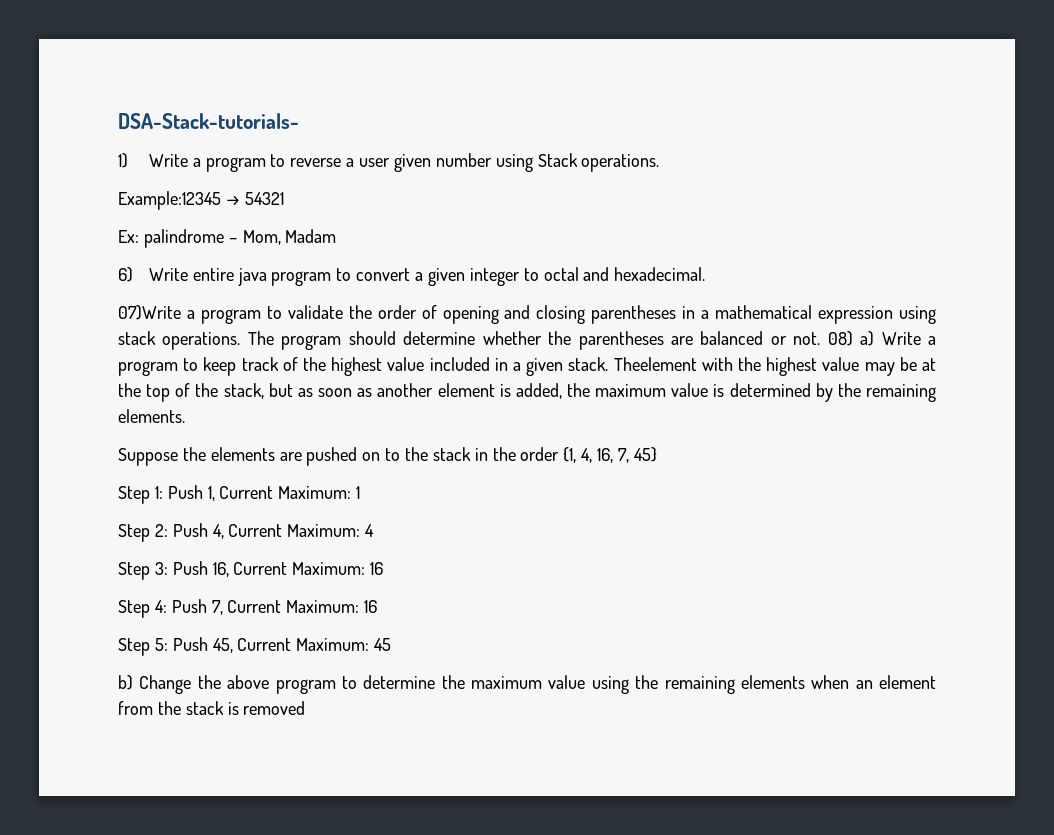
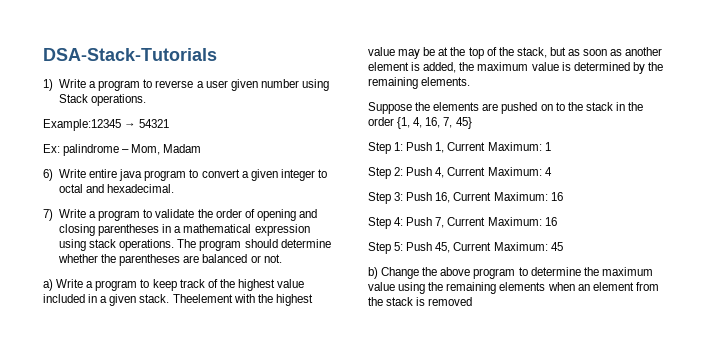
- DSA-Stack-tutorials-
+ DSA-Stack-Tutorials
- 07)Write a program to validate the order of opening and closing parentheses in a mathematical expression using stack operations.
+ 7) Write a program to validate the order of opening and closing parentheses in a mathematical expression using stack operations.
- The program should determine whether the parentheses are balanced or not. 08) a) Write a program to keep track of the highest value included in a given stack.
+ The program should determine whether the parentheses are balanced or not.
+ a) Write a program to keep track of the highest value included in a given stack.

::::::::::

§ **WORK REQUIRED**
Go through the lines above. Select every one that has the string "balanced".

§ **FINAL ANSWER**
- The program should determine whether the parentheses are balanced or not. 08) a) Write a program to keep track of the highest value included in a given stack.
+ The program should determine whether the parentheses are balanced or not.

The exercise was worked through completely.